Decrypting SSH traffic with Wireshark

2025-03-02

We were facing a strange bug at work in one of our tests, where a character seemingly went missing in a command sent over SSH. To ensure that the character was indeed properly sent by the client and not the result of some sort of corruption, I wanted to look at the raw traffic. SSH is of course encrypted which makes it harder.

Wireshark (4.2+) has the ability to decrypt SSH traffic. It requires dumping the shared secret resulting from the SSH key exchange, and the cookie linked to that key exchange, so that Wireshark knows which stream to decrypt using which shared secret. These need to be dumped in a file with a specific format: <cookie> SHARED_SECRED <secret_hex>.

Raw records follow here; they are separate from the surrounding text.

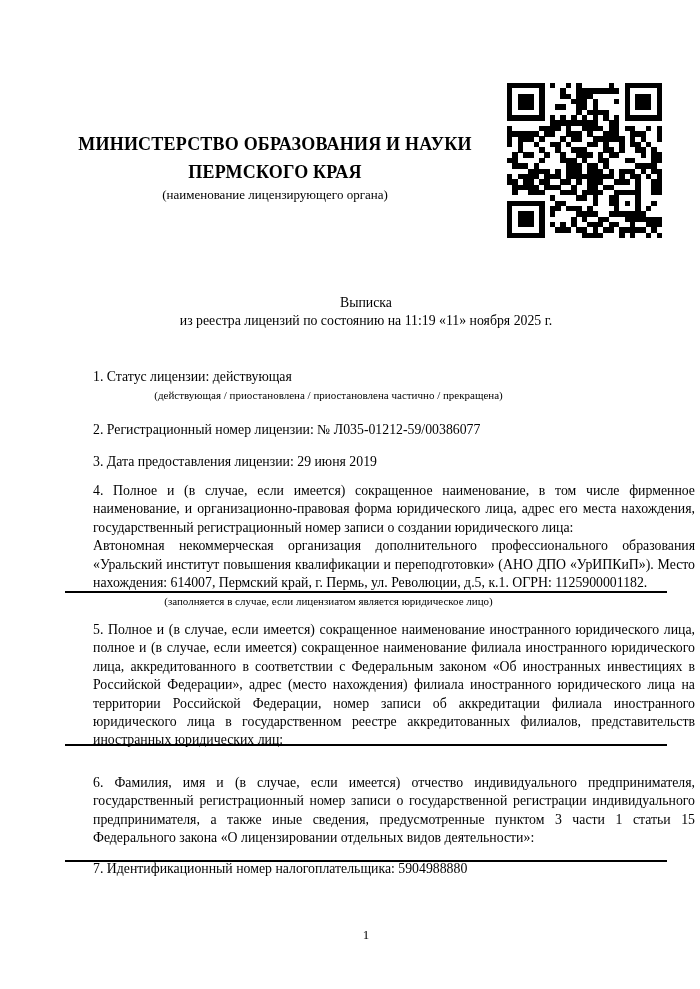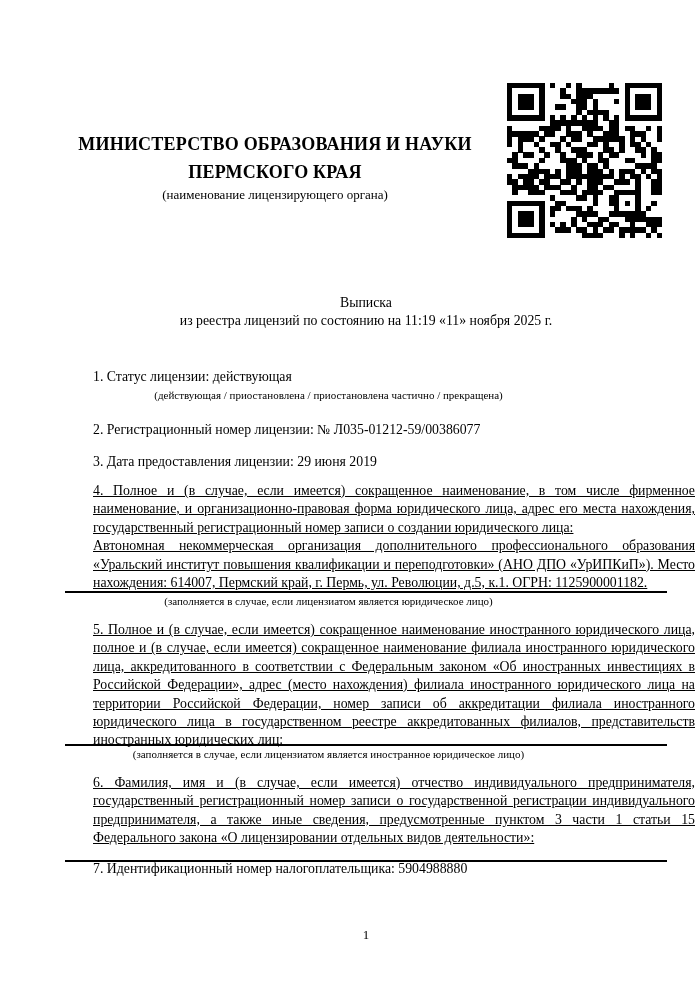--- a/index.html
+++ b/index.html
@@ -21,21 +21,21 @@
   .qr { position:absolute; left:507px; top:83px; width:155px; height:155px; }
   .qr svg { display:block; }
   .doc-title {
     position:absolute; left:65px; top:294px; width:602px;
     text-align:center; font-size:13.8px; line-height:18.4px;
   }
   .item {
     position:absolute; left:65px; width:602px;
     font-size:13.8px; line-height:18.4px;margin-left:28px;
   }
-  .justify { text-align:justify;text-decoration:underline; }
+  .justify { text-align:justify; }
   .caption {
     position:absolute; left:65px; width:527px; text-align:center;
     font-size:11px; line-height:13px;
   }
   .rule {
     position:absolute; left:65px; width:602px; height:0;
     border-top:2px solid #000;
   }
   .i1 { top:368px; }  .c1 { top:389px; }
   .i2 { top:421px; }
@@ -522,21 +522,20 @@
     <div class="justify">4. Полное и (в случае, если имеется) сокращенное наименование, в том числе фирменное наименование, и организационно-правовая форма юридического лица, адрес его места нахождения, государственный регистрационный номер записи о создании юридического лица:</div>
     <div class="justify">Автономная некоммерческая организация дополнительного профессионального образования «Уральский институт повышения квалификации и переподготовки» (АНО ДПО «УрИПКиП»). Место нахождения: 614007, Пермский край, г. Пермь, ул. Революции, д.5, к.1. ОГРН: 1125900001182.</div>
   </div>
   <div class="rule r4"></div>
   <div class="caption c4">(заполняется в случае, если лицензиатом является юридическое лицо)</div>
 
   <div class="item i5">
     <div class="justify">5. Полное и (в случае, если имеется) сокращенное наименование иностранного юридического лица, полное и (в случае, если имеется) сокращенное наименование филиала иностранного юридического лица, аккредитованного в соответствии с Федеральным законом «Об иностранных инвестициях в Российской Федерации», адрес (место нахождения) филиала иностранного юридического лица на территории Российской Федерации, номер записи об аккредитации филиала иностранного юридического лица в государственном реестре аккредитованных филиалов, представительств иностранных юридических лиц:</div>
   </div>
   <div class="rule r5"></div>
-  <div class="caption c5">(заполняется в случае, если лицензиатом является иностранное юридическое лицо)</div>
 
   <div class="item i6">
     <div class="justify">6. Фамилия, имя и (в случае, если имеется) отчество индивидуального предпринимателя, государственный регистрационный номер записи о государственной регистрации индивидуального предпринимателя, а также иные сведения, предусмотренные пунктом 3 части 1 статьи 15 Федерального закона «О лицензировании отдельных видов деятельности»:</div>
   </div>
   <div class="rule r6"></div>
 
   <div class="item i7">7. Идентификационный номер налогоплательщика: 5904988880</div>
 
   <div class="pageno">1</div>
 

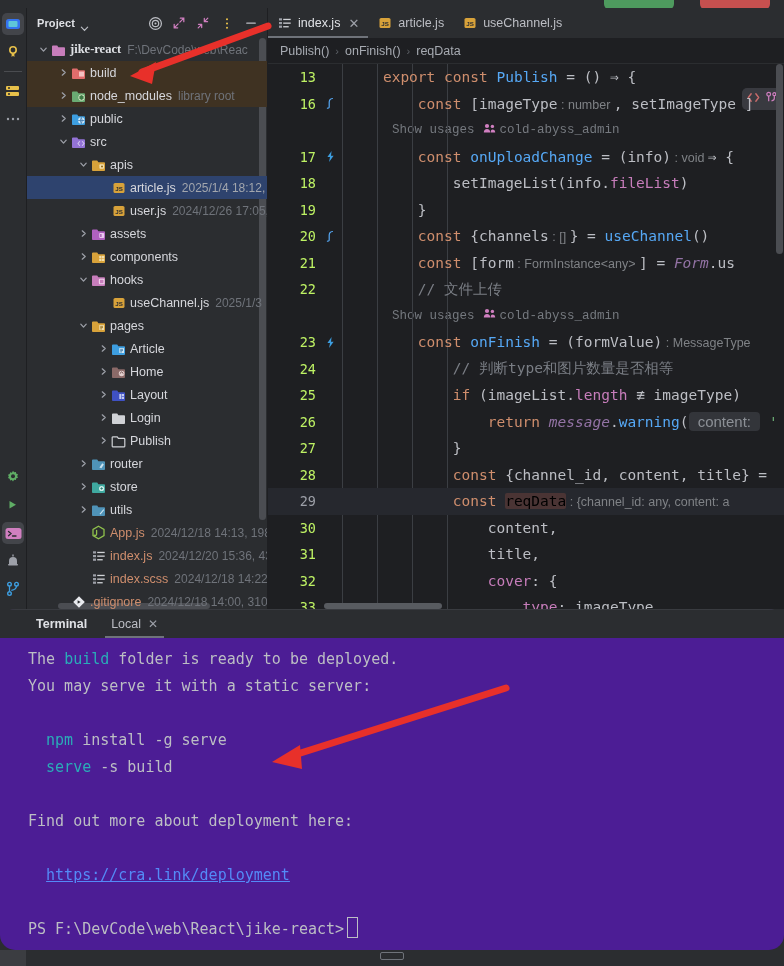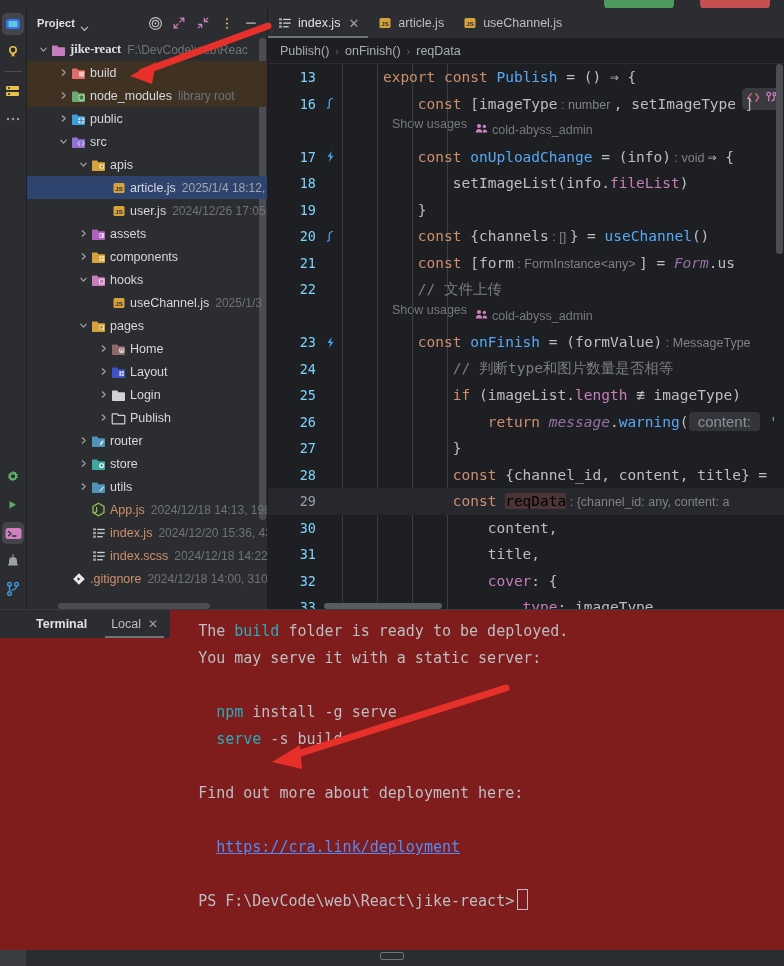--- a/index.html
+++ b/index.html
@@ -190,36 +190,36 @@
     height: 26.5px;
     display: flex; align-items: center;
     white-space: pre;
     position: relative;
   }
   .cline.current { background: #26282e; }
   .gutter {
     width: 48px; flex: 0 0 48px;
     text-align: right;
     padding-right: 6px;
-    color: #7dd3fc;
+    color: #bef264;
     font-size: 13.5px;
     font-family: "DejaVu Sans Mono", monospace;
   }
   .gutter.current { color: #9da0a8; }
   .gicon { width: 16px; flex: 0 0 16px; display:flex; align-items:center; justify-content:center; }
   .ctext { padding-left: 10px; }
   .inlay {
     font-family: "Liberation Sans", sans-serif;
     font-size: 12.5px;
     color: #7f8286;
   }
   .hintline {
-    height: 26.5px; display:flex; 
+    height: 26.5px; display:flex; align-items:center;
     padding-left: 124px;
-    font-family: Liberation Sans, sans-serif;
+    font-family: Liberation Mono, monospace;
     font-size: 12.5px; color: #75797f;
     gap: 8px;
   }
   .hintline .author { color: #75797f; display: flex; align-items: center; gap: 4px;}
 
   
   .k  { color: #cf8e6d; }      
   .fn { color: #56a8f5; }      
   .cls{ color: #9373a5; }      
   .id { color: #bcbec4; }      
@@ -256,23 +256,24 @@
     right: 2px; top: 24px;
     display: flex; align-items: center; gap: 2px;
     background: rgba(62,64,69,.85);
     border-radius: 5px;
     padding: 2px 3px;
   }
 
   
   .terminal {
     height: 340px; flex: 0 0 340px;
-    background: #7f1d1d;
-    display: flex; 
+    background: #4c1d95;
+    display: flex; flex-direction: column;
     border-top: 1px solid #393b40;
+    border-radius: 15px;
   }
   .term-tabs {
     height: 28px; flex: 0 0 28px;
     display: flex; align-items: stretch;
     padding-left: 28px;
     background: #2b2d30;
     font-size: 12.5px;
   }
   .tt {
     display: flex; align-items: center;
@@ -629,20 +630,35 @@
               </svg>
             </span>
             <span class="ticon">
               <svg width="15" height="14" viewBox="0 0 15 14">
                 <path d="M1 3.2 L1 12.2 A.9.9 0 0 0 1.9 13 L13.1 13 A.9.9 0 0 0 14 12.2 L14 5 A.9.9 0 0 0 13.1 4.2 L7.4 4.2 L6.2 2.6 L1.9 2.6 A.9.9 0 0 0 1 3.2 Z" fill="#d8a23a"></path>
                 <rect x="8.3" y="6" width="4.7" height="5" rx=".6" fill="#f3dfae"></rect>
                 <path d="M9.2 7.3 L12 7.3 M9.2 8.6 L12 8.6 M9.2 9.9 L11 9.9" stroke="#8a6a1b" stroke-width=".8"></path>
               </svg>
             </span>
             <span class="tlabel">pages</span>
+          </div>
+          <div class="trow" style="padding-left: 70px;">
+            <span class="tarrow">
+              <svg width="9" height="9" viewBox="0 0 10 10">
+                <path d="M3.6 2 L6.9 5 L3.6 8" fill="none" stroke="#9da0a8" stroke-width="1.4" stroke-linecap="round" stroke-linejoin="round"></path>
+              </svg>
+            </span>
+            <span class="ticon">
+              <svg width="15" height="14" viewBox="0 0 15 14">
+                <path d="M1 3.2 L1 12.2 A.9.9 0 0 0 1.9 13 L13.1 13 A.9.9 0 0 0 14 12.2 L14 5 A.9.9 0 0 0 13.1 4.2 L7.4 4.2 L6.2 2.6 L1.9 2.6 A.9.9 0 0 0 1 3.2 Z" fill="#3d9ee0"></path>
+                <rect x="8.3" y="6" width="4.7" height="5" rx=".6" fill="#cfe8f7"></rect>
+                <path d="M9.2 7.3 L12 7.3 M9.2 8.6 L12 8.6 M9.2 9.9 L11 9.9" stroke="#2e6e9e" stroke-width=".8"></path>
+              </svg>
+            </span>
+            <span class="tlabel">Article</span>
           </div>
           <div class="trow" style="padding-left: 70px;">
             <span class="tarrow">
               <svg width="9" height="9" viewBox="0 0 10 10">
                 <path d="M3.6 2 L6.9 5 L3.6 8" fill="none" stroke="#9da0a8" stroke-width="1.4" stroke-linecap="round" stroke-linejoin="round"></path>
               </svg>
             </span>
             <span class="ticon">
               <svg width="15" height="14" viewBox="0 0 15 14">
                 <path d="M1 3.2 L1 12.2 A.9.9 0 0 0 1.9 13 L13.1 13 A.9.9 0 0 0 14 12.2 L14 5 A.9.9 0 0 0 13.1 4.2 L7.4 4.2 L6.2 2.6 L1.9 2.6 A.9.9 0 0 0 1 3.2 Z" fill="#8b6a68"></path>

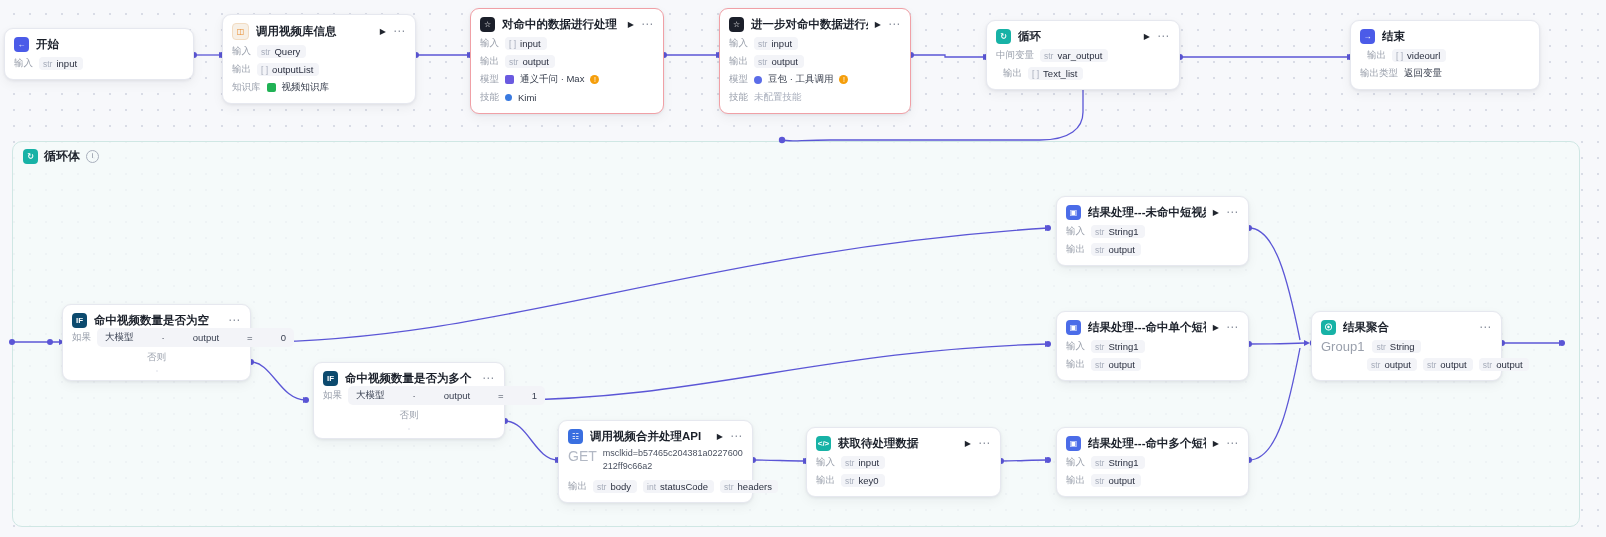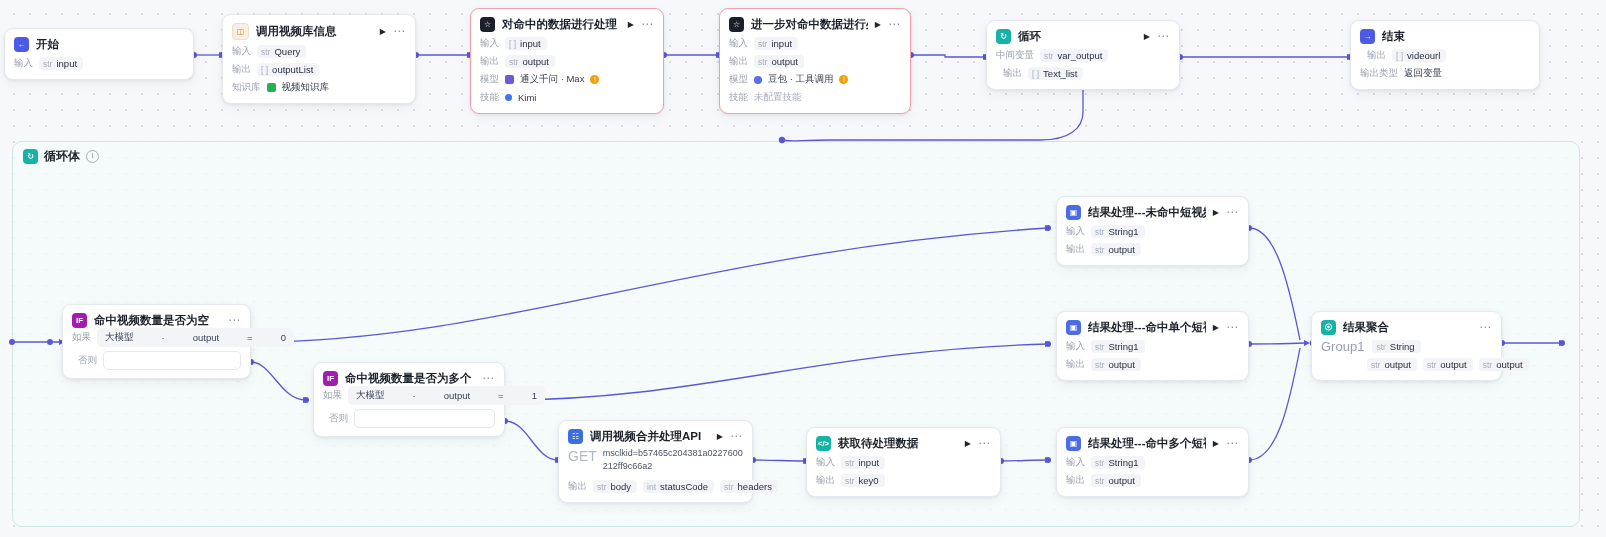--- a/index.html
+++ b/index.html
@@ -54,21 +54,21 @@
   .ic{
     width:15px;height:15px;border-radius:4px;flex:0 0 15px;
     display:flex;align-items:center;justify-content:center;
     font-size:8px;color:#fff;font-weight:bold;
   }
   .ic.blue{background:#4b5be8;}
   .ic.orange{background:#f7f0e6;color:#e98a2b;border:1px solid #f2dcc2;}
   .ic.black{background:#1b1f2a;}
   .ic.teal{background:#17b2a6;}
   .ic.codeteal{background:#17b2a6;}
-  .ic.ifteal{background:#a21caf;}
+  .ic.ifteal{background:#0c4a6e;}
   .ic.api{background:#3a6fe0;}
   .ic.res{background:#4b6ce8;}
 
   .rows{padding:4px 9px 8px 9px;}
   .row{display:flex;align-items:center;gap:6px;min-height:15px;margin-bottom:3px;}
   .row:last-child{margin-bottom:0;}
   .k{color:#9aa0ac;font-size:9.5px;white-space:nowrap;}
   .k.r{min-width:26px;text-align:right;}
   .chip{
     display:inline-flex;align-items:center;gap:4px;
@@ -88,21 +88,21 @@
   .dot-b{width:7px;height:7px;border-radius:50%;background:#3a7ae0;display:inline-block;}
   .dot-p{width:8px;height:8px;border-radius:50%;background:#5b6ce8;display:inline-block;}
 
   
   .cond-row{display:flex;align-items:center;gap:6px;padding:0 9px 4px 9px;}
   .cond-box{
     flex:1;display:flex;align-items:center;gap:28px;
     background:#f3f4f8;border-radius:5px;padding:3px 8px;
   }
   .cond-box .seg{font-size:9.5px;color:#3a4152;white-space:nowrap;}
-  .else-row{display:flex;align-items:center;gap:6px;padding:0 9px 8px 15px;}
+  .else-row{display:flex;align-items:center;gap:6px;padding:0 9px 8px 9px;flex-direction:column;}
   .else-box{flex:1;height:17px;border:1px solid #e6e8ef;border-radius:5px;background:#fff;}
 
   
   .api-url{padding:3px 9px 2px 9px;display:flex;gap:6px;align-items:flex-start;}
   .api-url .m{color:#b2b8c4;font-size:14px;padding-top:1px;}
   .api-url .u{font-size:9px;color:#4a5160;line-height:13px;word-break:break-all;}
 
   
   .agg-rows{padding:4px 9px 9px 9px;}
   .agg-line{display:flex;align-items:center;gap:8px;margin-bottom:4px;}

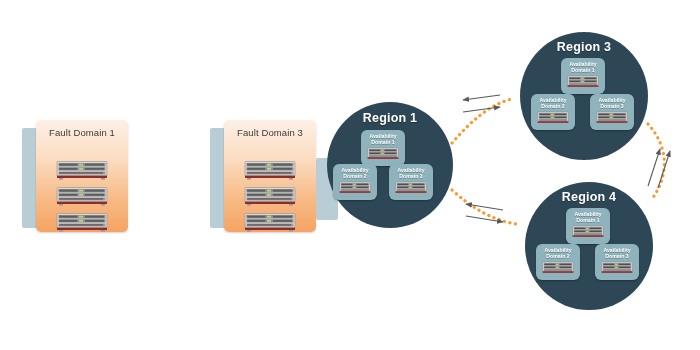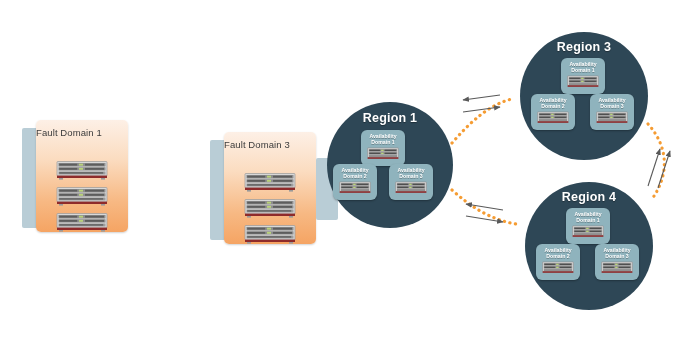--- a/index.html
+++ b/index.html
@@ -36,20 +36,21 @@
     position: absolute;
     background: linear-gradient(to bottom, #fdf0e6 0%, #fbdcc0 35%, #f7b984 72%, #f5a463 100%);
     border-radius: 5px;
     box-shadow: 0 1px 2px rgba(0,0,0,0.18);
   }
   .fd-title {
     position: absolute;
     top: 7px;
     left: 0;
     width: 100%;
+    text-align: center;
     font-size: 9.5px;
     color: #3b3b3b;
     letter-spacing: 0.1px;
   }
   .fd-servers {
     position: absolute;
     top: 40px;
     left: 0;
     width: 100%;
     display: flex;
@@ -195,21 +196,21 @@
             <use href="#server-rack"></use>
           </svg>
         <svg class="srv srv-big">
             <use href="#server-rack"></use>
           </svg>
       </div>
     </div>
   </div>
 
 
-  <div class="fd-group" style="left:210px; top:120px; width:110px; height:115px;margin-top:12px;">
+  <div class="fd-group" style="left:210px; top:120px; width:110px; height:115px;">
     <div class="fd-tab" style="left:0px; top:8px; width:22px; height:100px;"></div>
     <div class="fd-box" style="left:14px; top:0px; width:92px; height:112px;">
       <div class="fd-title">Fault Domain 3</div>
       <div class="fd-servers">
         <svg class="srv srv-big">
             <use href="#server-rack"></use>
           </svg>
         <svg class="srv srv-big">
             <use href="#server-rack"></use>
           </svg>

For SSL/TLS, many implementations allow to dump the shared secret using the SSLKEYLOGFILE environment variable. There is unfortunately no such "standard" for SSH, and OpenSSH has no way to dump the secret even in debug mode. We mostly test with Paramiko as the SSH client, which does not support dumping the secret either, but luckily Paramiko being implemented in Python makes it easy to hack something in.

from paramiko.transport import Transport

old_set_K_H = Transport._set_K_H

def sshkeylogfile(self, k, h):
    logpath_str = os.environ.get("SSHKEYLOGFILE", None)
    if not logpath_str:
        return
    logpath = Path(logpath_str)
    cookie = self._latest_kex_init[1:17].hex()
    key_hex = hex(k)[2:]
    key_hex = ((len(key_hex) % 2) * "0") + key_hex
    with open(logpath, "a+") as handle:
        print(
            f"{cookie} SHARED_SECRET {key_hex}",
            file=handle,
        )

def patched_set_k_h(self, k, h):
    sshkeylogfile(self, k, h)
    old_set_K_H(self, k, h)

Transport._set_K_H = patched_set_k_h

To test this I ran the example server from the asyncssh library, captured the traffic with wireshark and started paramiko as the client with the above patch.

tshark -f 'port 8022' -i lo -w capture.pcap

import paramiko
from paramiko.client import SSHClient

client = SSHClient()
client.load_system_host_keys()
client.set_missing_host_key_policy(paramiko.WarningPolicy())
client.connect('localhost', port=8022, allow_agent=False, look_for_keys=True, username="guest", password="")
stdin, stdout, stderr = client.exec_command('')
print(stdout.read())
client.close()

The client logs the secret to the keylog file:

7d313898b4cfeb9c179d68e542dc2f4c SHARED_SECRET 743acb263818045c693347b8f9234214aa1b2af17a58ec7b5cf81827af2dce71

and looking at the capture, you can find the above cookie starting with 7d31 in the key exchange message:

key exchange cookie
Key exchange cookie in plaintext

We can inject the secret into the pcap using editcap:

editcap --inject-secrets ssh,keylog capture.pcap capture-with-secrets.pcap

and opening capture-with-secrets.pcap in Wireshark, we can see the decrypted SSH messages! (If using a non-standard SSH port like here, it has to be added to the Wireshark settings.)

decrypted SSH message
Decrypted SSH message

Success!

I implemented the above in our test framework, which allowed to look at the SSH traffic the next time we reproduced the missing character bug. The character was present in the raw messages, which confirmed that the problem was on the server side. The exact cause of the bug is still elluding us, so to be continued!